What this task involves: When you return the material, keep every line exactly as it is and omit the pictures.

(Supplied information)

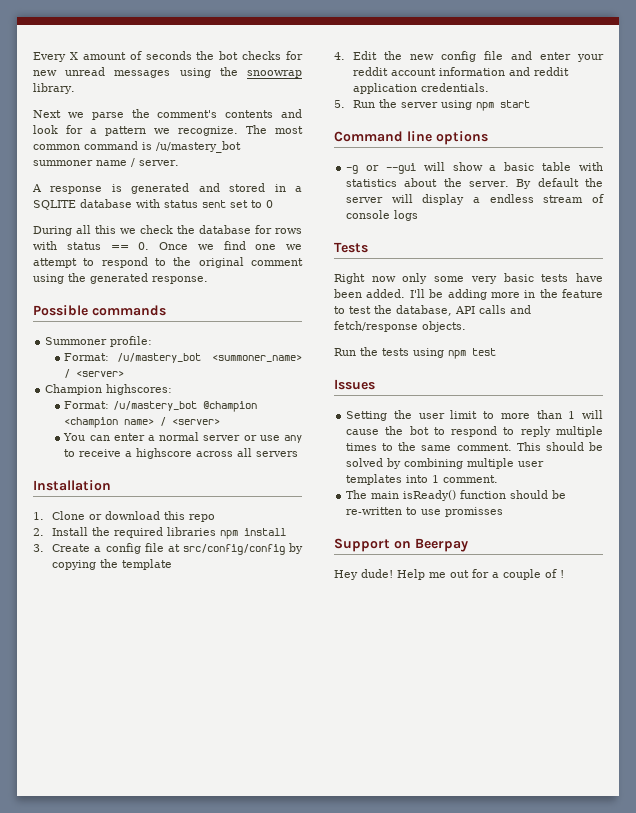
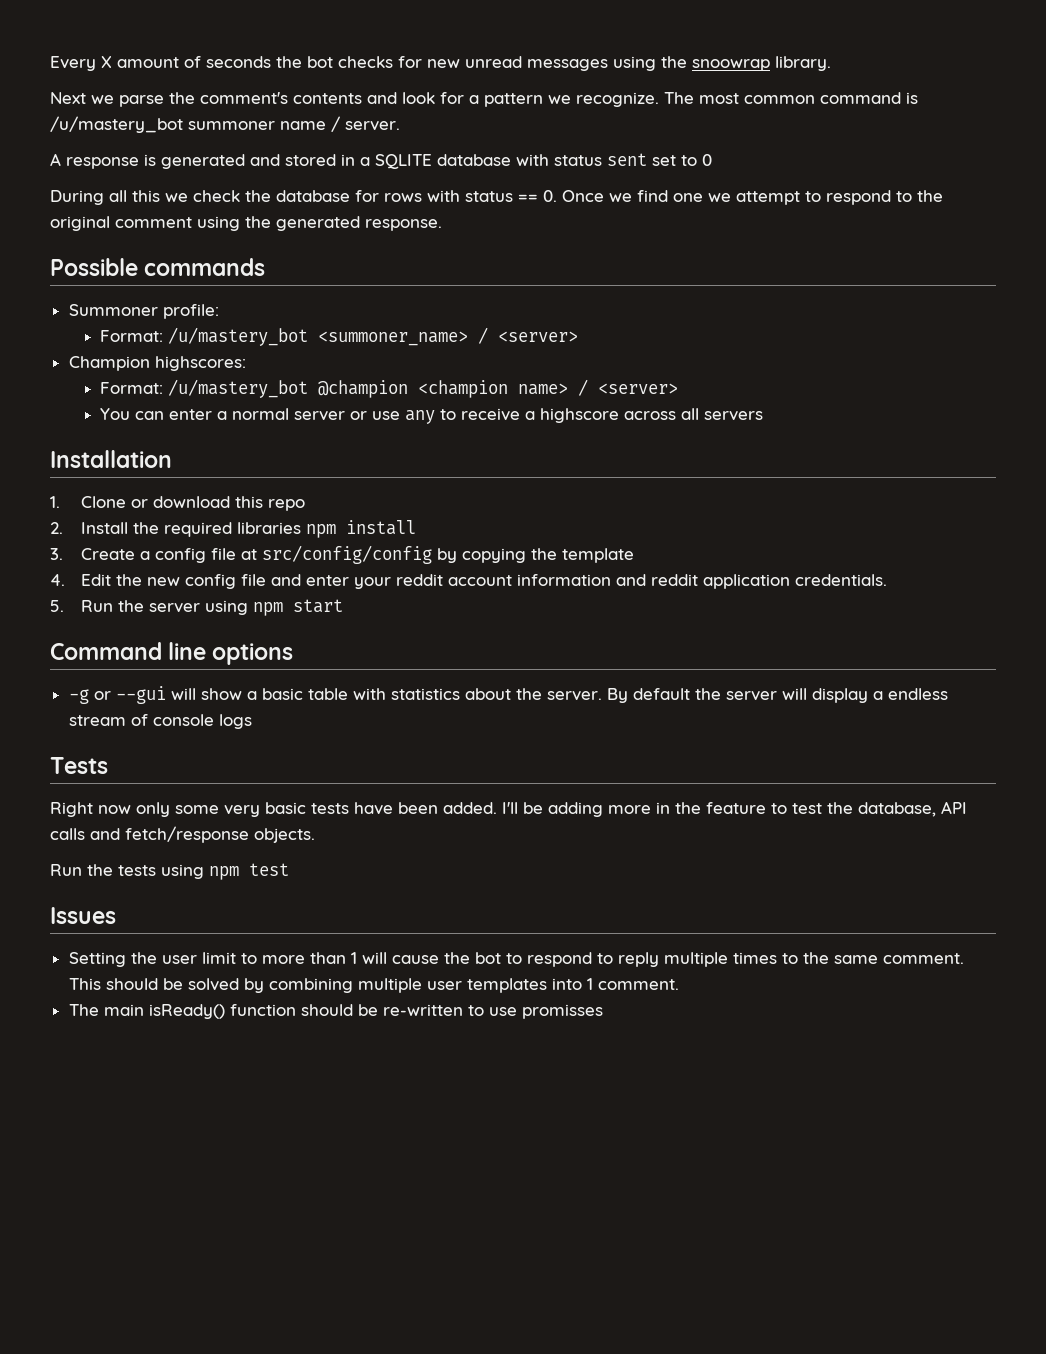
- Support on Beerpay
- Hey dude! Help me out for a couple of !

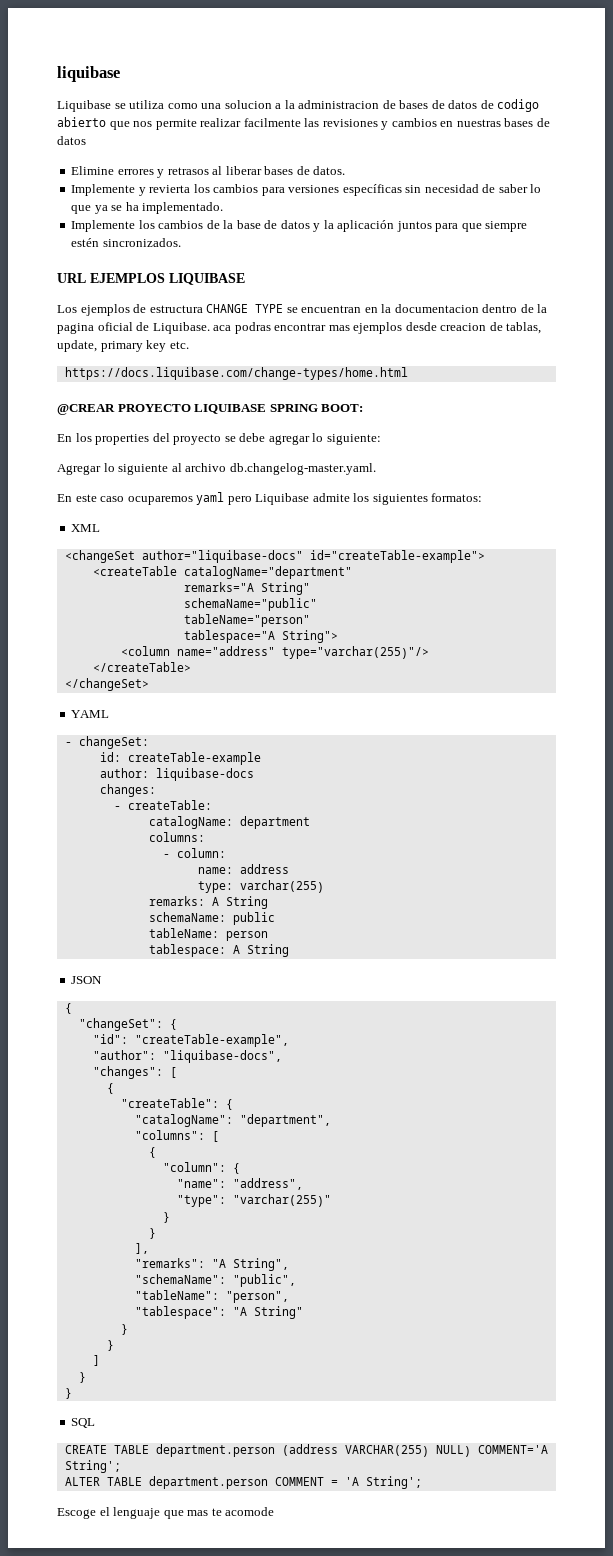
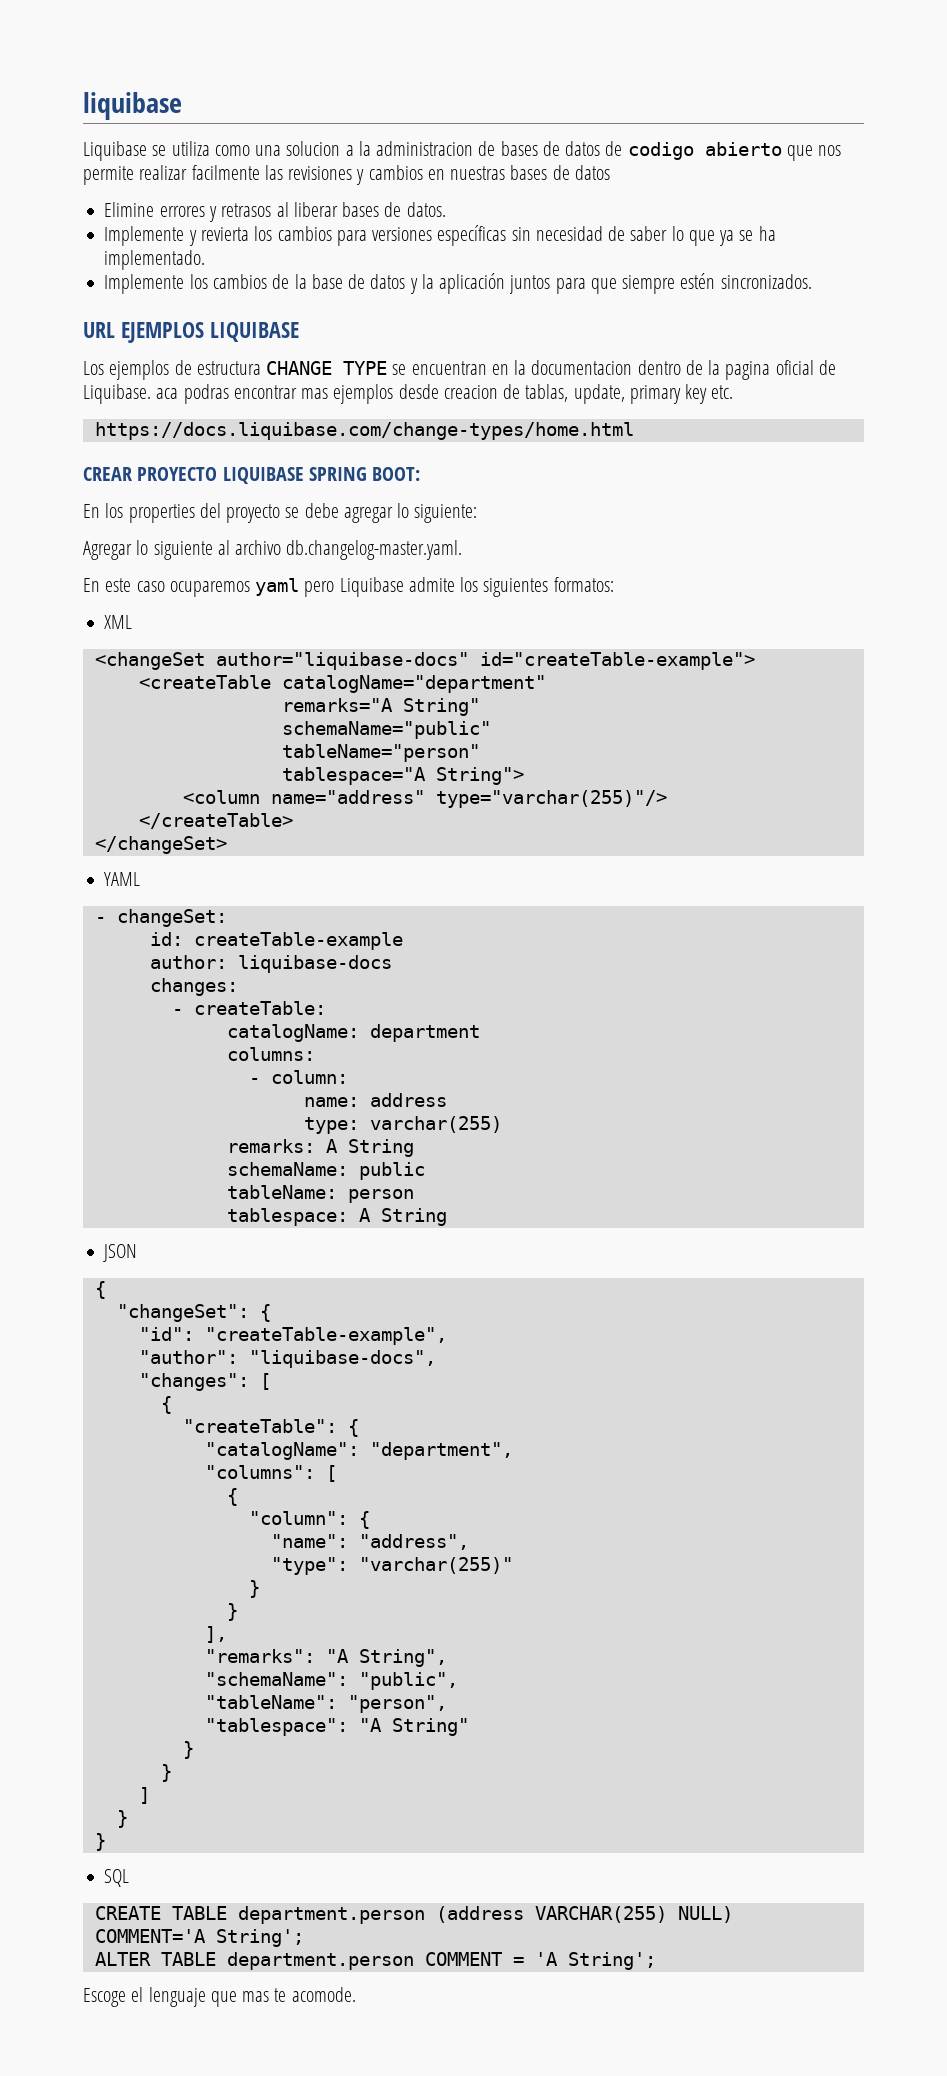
- @CREAR PROYECTO LIQUIBASE SPRING BOOT:
+ CREAR PROYECTO LIQUIBASE SPRING BOOT:
- Escoge el lenguaje que mas te acomode
+ Escoge el lenguaje que mas te acomode.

(End Supplied information)

Response to the exercise:
- Support on Beerpay
- Hey dude! Help me out for a couple of !

- @CREAR PROYECTO LIQUIBASE SPRING BOOT:
+ CREAR PROYECTO LIQUIBASE SPRING BOOT:
- Escoge el lenguaje que mas te acomode
+ Escoge el lenguaje que mas te acomode.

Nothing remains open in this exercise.